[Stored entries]
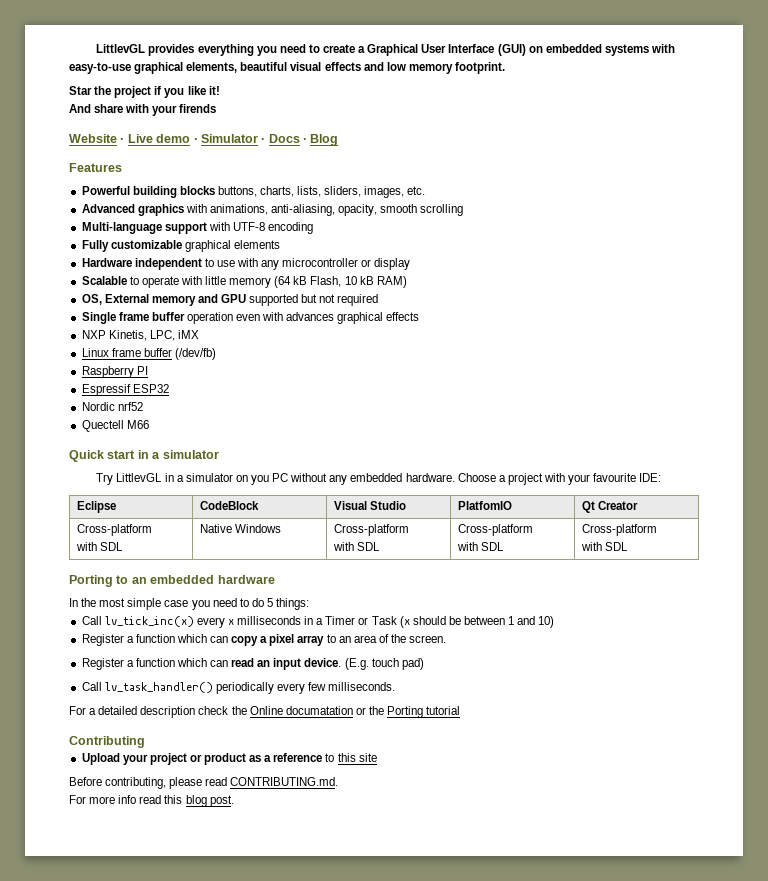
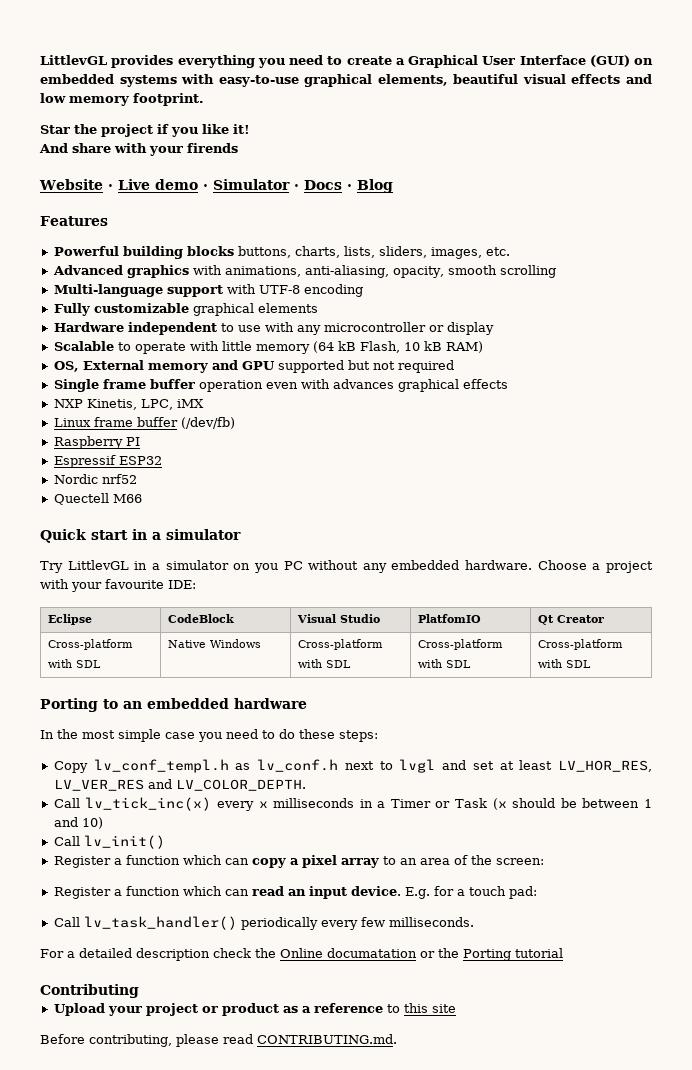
[266,598,310,610] 5 things: -> [299,729,378,742] [53,759,652,773] [53,779,306,791] these steps: // Copy lv_conf_templ.h as lv_conf.h next to lvgl and set at least LV_HOR_RES, LV_VER_RES and LV_COLOR_DEPTH.
(555, 622) none -> [53,835,165,849] // Call lv_init()
[409,635,447,643] screen. -> [495,858,544,865] screen:
[344,658,424,670] (E.g. touch pad) -> [404,886,537,899] E.g. for a touch pad:
[69,795,234,807] // For more info read this blog post. -> (397, 1039) none

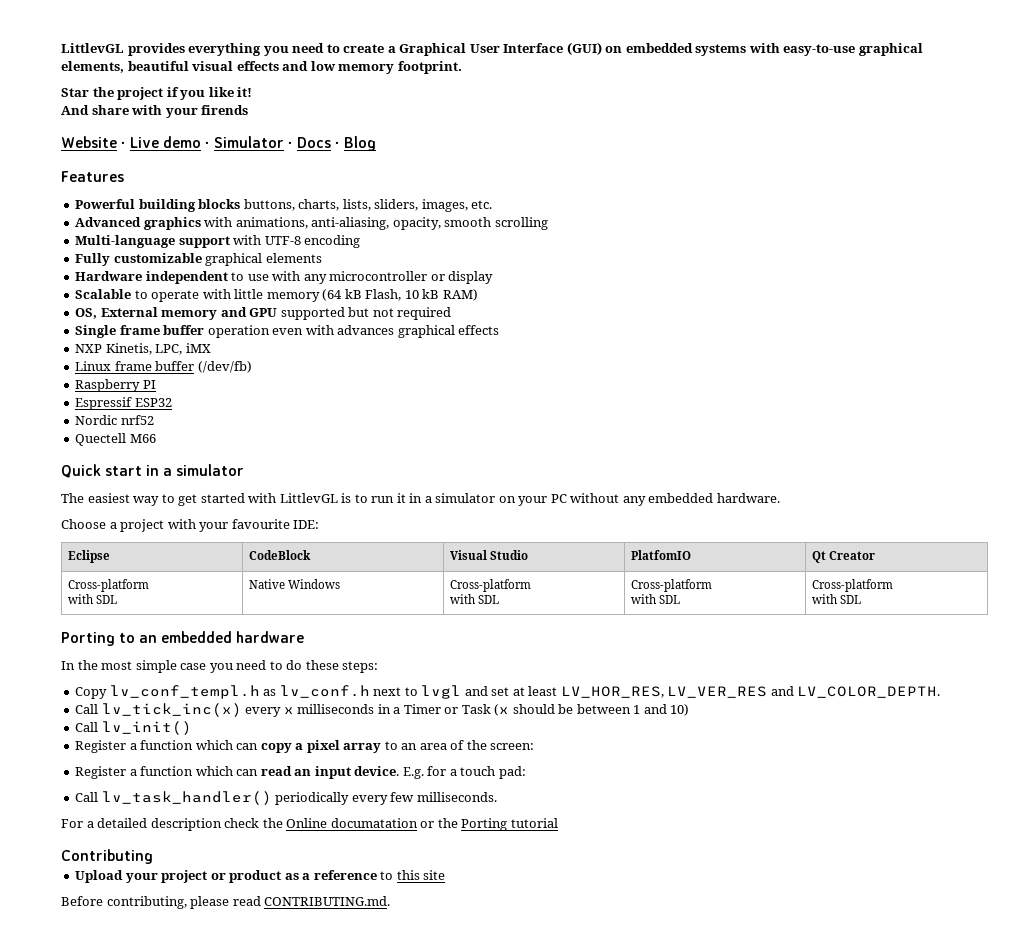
[40,560,129,573] Try LittlevGL -> [61,493,406,506] The easiest way to get started with LittlevGL is to run it
[253,563,278,573] you -> [518,496,548,506] your
(533, 565) none -> (780, 498) //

> **What is being asked**: A faithful, complete copy of the records above is required, one that contains no pictures.

> **Answer to this problem**:
[266,598,310,610] 5 things: -> [299,729,378,742] [53,759,652,773] [53,779,306,791] these steps: // Copy lv_conf_templ.h as lv_conf.h next to lvgl and set at least LV_HOR_RES, LV_VER_RES and LV_COLOR_DEPTH.
(555, 622) none -> [53,835,165,849] // Call lv_init()
[409,635,447,643] screen. -> [495,858,544,865] screen:
[344,658,424,670] (E.g. touch pad) -> [404,886,537,899] E.g. for a touch pad:
[69,795,234,807] // For more info read this blog post. -> (397, 1039) none

[40,560,129,573] Try LittlevGL -> [61,493,406,506] The easiest way to get started with LittlevGL is to run it
[253,563,278,573] you -> [518,496,548,506] your
(533, 565) none -> (780, 498) //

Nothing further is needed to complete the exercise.